── Records for this task ──

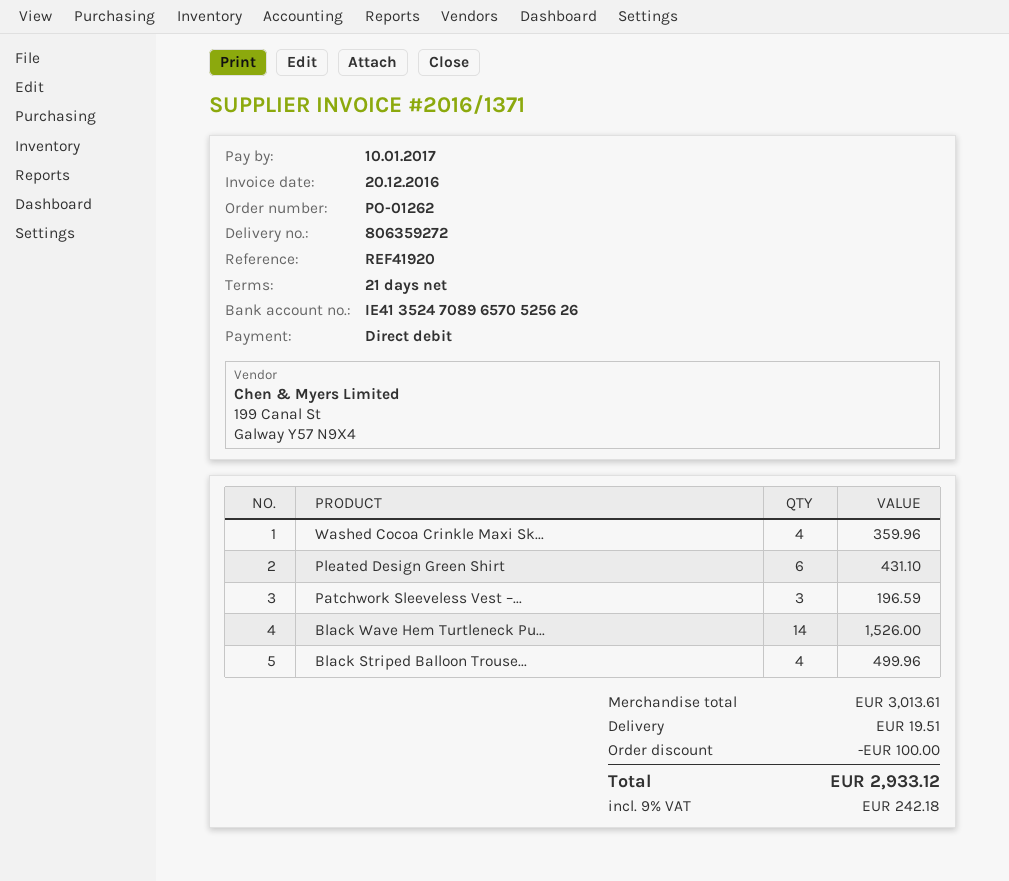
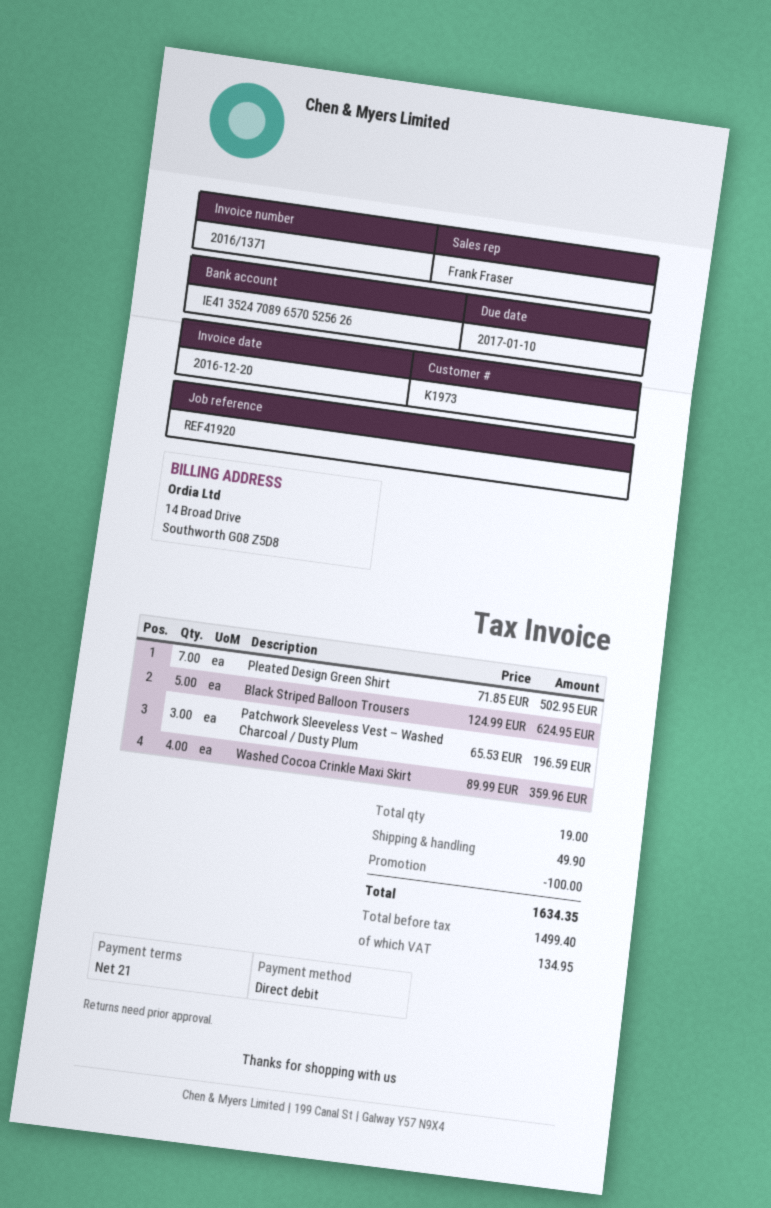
Pleated Design Green Shirt: 6 for 431.10 -> 7 for 502.95
Black Wave Hem Turtleneck Pu...: 14 for 1526.00 -> none
Black Striped Balloon Trouse...: 4 for 499.96 -> 5 for 624.95
shipping: 19.51 -> 49.90
tax: 242.18 -> 134.95
total: 2933.12 -> 1634.35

───

The lines to set down, exactly and with both ends included, run from the one containing "Black Wave Hem" to the last line of the data above.

→ Exercise output:
Black Wave Hem Turtleneck Pu...: 14 for 1526.00 -> none
Black Striped Balloon Trouse...: 4 for 499.96 -> 5 for 624.95
shipping: 19.51 -> 49.90
tax: 242.18 -> 134.95
total: 2933.12 -> 1634.35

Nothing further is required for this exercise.